The Mentor. By Alfred Ayres. New York: Funk & Wagnalls. Pp. 211.

This little book., by an author already well known by his "Orthoëpist," "Verbalist," etc., is intended "for the guidance of such men and boys as would appear to advantage in the society of persons of the better sort." As the author well says, not wealth, but moral worth, supplemented with education, and enough money to make one's self presentable, are the passport to the better circles of society In the body of the work are given common-sense principles respecting what constitutes a good personal appearance and good behavior—at the dinner-table, and in public, in conversation, in calls, and at cards, "odds and ends," and "What is a Gentleman?"

The Next Step of Progress: A Limitation of Wealth. By John H. Keyser, 115 Beekman Street, New York. Pp. 50. Price, 20 cents.

This document expounds the principles of a new party which has been formed, or is in the process of formation, of which the author appears as one of the active organizers. It proposes to "level up, not down," and to break monopoly by promoting a limitation of wealth. For this purpose, it would impose a graduated taxation on accumulating and accumulated fortunes, ranging, say, from one half of one per cent on estates of between $10,000 and $20,000, to fifty per cent on estates of $5,000,000 and upward.

School-Keeping, now to do it. By Hiram Orcutt. Boston: N. E. Publishing Company. Pp. 244. Price, $1.

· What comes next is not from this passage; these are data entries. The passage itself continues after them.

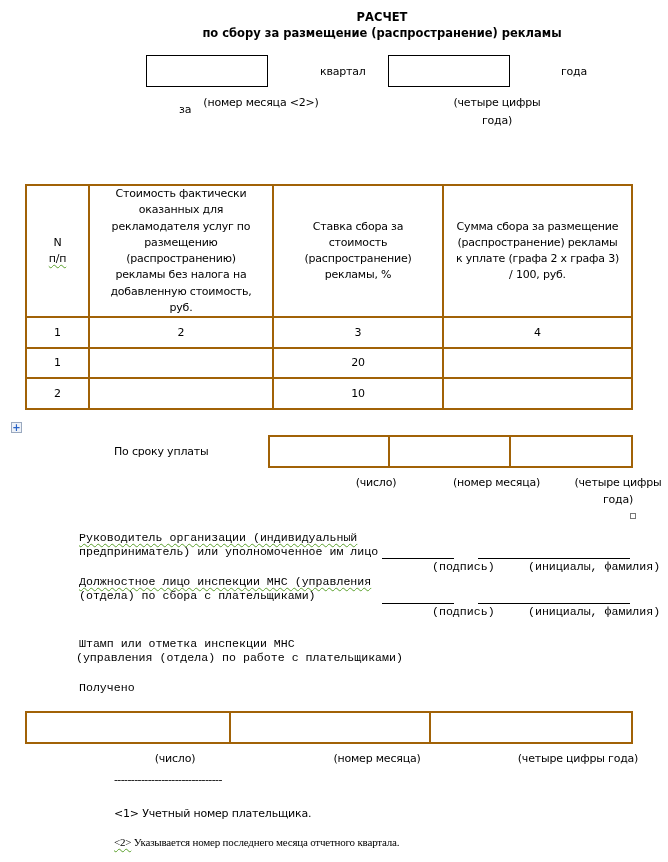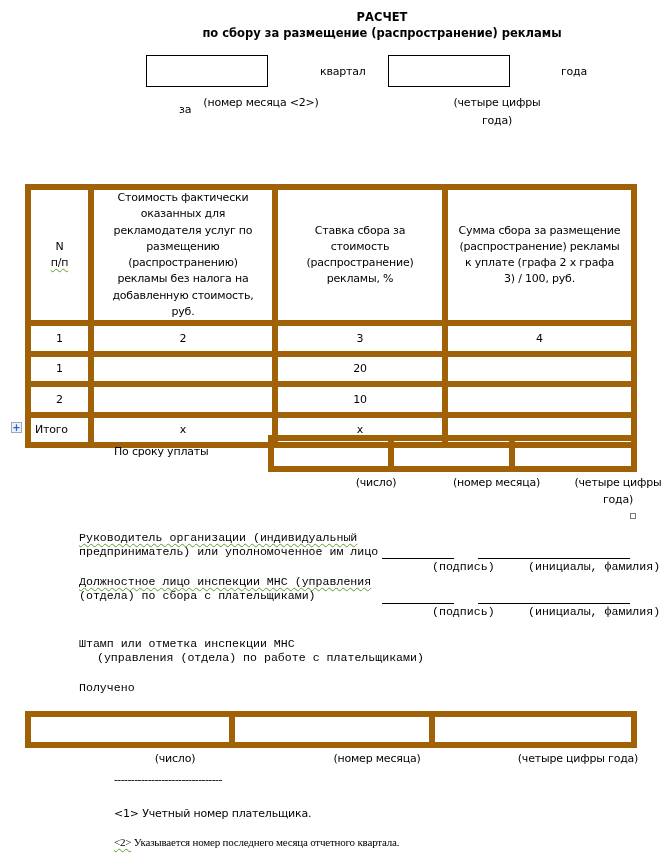--- a/index.html
+++ b/index.html
@@ -5,21 +5,21 @@
     html, body { margin: 0; padding: 0; background: #ffffff; }
     body { width: 668px; height: 862px; position: relative; overflow: hidden;
            font-family: "DejaVu Sans", sans-serif; color: #000; }
     .sans { font-family: "DejaVu Sans", sans-serif; font-size: 11px; letter-spacing: -0.2px; }
     .mono { font-family: "Liberation Mono", monospace; font-size: 11.6px; line-height: 14px; white-space: pre; }
     .abs { position: absolute; padding-left: 48px; }
     .title { left: 0; width: 668px; text-align: center; font-weight: bold; font-size: 11.5px; }
     .box { position: absolute; border: 1px solid #000; box-sizing: border-box; background: #fff; }
     .center { text-align: center; }
     table.grid { position: absolute; border-collapse: collapse; table-layout: fixed; }
-    table.grid td { border: 6px solid #a16207; padding: 0; text-align: center; vertical-align: middle;
+    table.grid td { border: 2px solid #a16207; padding: 0; text-align: center; vertical-align: middle;
                     font-family: "DejaVu Sans", sans-serif; font-size: 11px; letter-spacing: -0.2px; line-height: 16.3px; }
     .spell { text-decoration: underline wavy #5aa02c; text-decoration-thickness: 1px; text-underline-offset: 2px; }
     .sigline { position: absolute; border-top: 1px solid #000; height: 0; }
     .move-handle { position: absolute; left: 11px; top: 422px; width: 11px; height: 11px; border: 1px solid #9aa9bf;
                    background: #eef2f8; box-sizing: border-box; color: #2a63c6; font-size: 10px; line-height: 9px;
                    text-align: center; font-weight: bold; }
     .resize-handle { position: absolute; left: 630px; top: 513px; width: 6px; height: 6px; border: 1px solid #777; box-sizing: border-box; }
   </style>
 </head>
 <body>
@@ -70,26 +70,20 @@
     <td></td>
     <td>20</td>
     <td></td>
   </tr>
   <tr style="height:31px;">
     <td>2</td>
     <td></td>
     <td>10</td>
     <td></td>
   </tr>
-  <tr style="height:30px;">
-    <td style="text-align:left; padding-left:4px;">Итого</td>
-    <td>х</td>
-    <td>х</td>
-    <td></td>
-  </tr>
 </tbody>
   </table>
 
 <div class="move-handle">+</div>
 
 <div class="abs sans" style="left:66px; top:445px;">По сроку уплаты</div>
 <table class="grid" style="left:268px; top:435px; width:363px;">
   <colgroup>
       <col style="width:120px">
       <col style="width:121px">
@@ -118,21 +112,21 @@
 <div class="abs mono" style="left:480px; top:560px;">(инициалы, фамилия)</div>
 
 <div class="abs mono" style="left:31px; top:575px;text-align:right;"><span class="spell">Должностное лицо инспекции МНС (управления</span></div>
 <div class="abs mono" style="left:31px; top:589px;">(отдела) по сбора с плательщиками)</div>
 <div class="sigline" style="left:382px; top:603px; width:72px;"></div>
 <div class="sigline" style="left:478px; top:603px; width:152px;"></div>
 <div class="abs mono" style="left:384px; top:605px;">(подпись)</div>
 <div class="abs mono" style="left:480px; top:605px;">(инициалы, фамилия)</div>
 
 <div class="abs mono" style="left:31px; top:637px;">Штамп или отметка инспекции МНС</div>
-<div class="abs mono" style="left:42px; top:651px;"> (управления (отдела) по работе с плательщиками)</div>
+<div class="abs mono" style="left:21px; top:651px;"> (управления (отдела) по работе с плательщиками)</div>
 <div class="abs mono" style="left:31px; top:681px;">Получено</div>
 
 <table class="grid" style="left:25px; top:711px; width:606px;">
   <colgroup>
       <col style="width:204px">
       <col style="width:200px">
       <col style="width:202px">
     </colgroup>
   <tbody>
       <tr style="height:31px;">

This volume embodies to a great extent fruits of the author's experience; incidents that have happened during his school-keeping, and the thoughts and principles that have been suggested by them. Its design is to aid and encourage teachers who need and would profit by the experience of others; and to awaken an interest in the subjects treated, and lead to a more extensive reading and study of the works of standard authors on pedagogics, with a more careful preparation for the important duties of their position. It is a pleasant book, and contains good thoughts.

Diluvium: or, The End of the World. By George S. Pidgeon. St. Louis: Commercial Printing Company. Pp. 175, with Plates.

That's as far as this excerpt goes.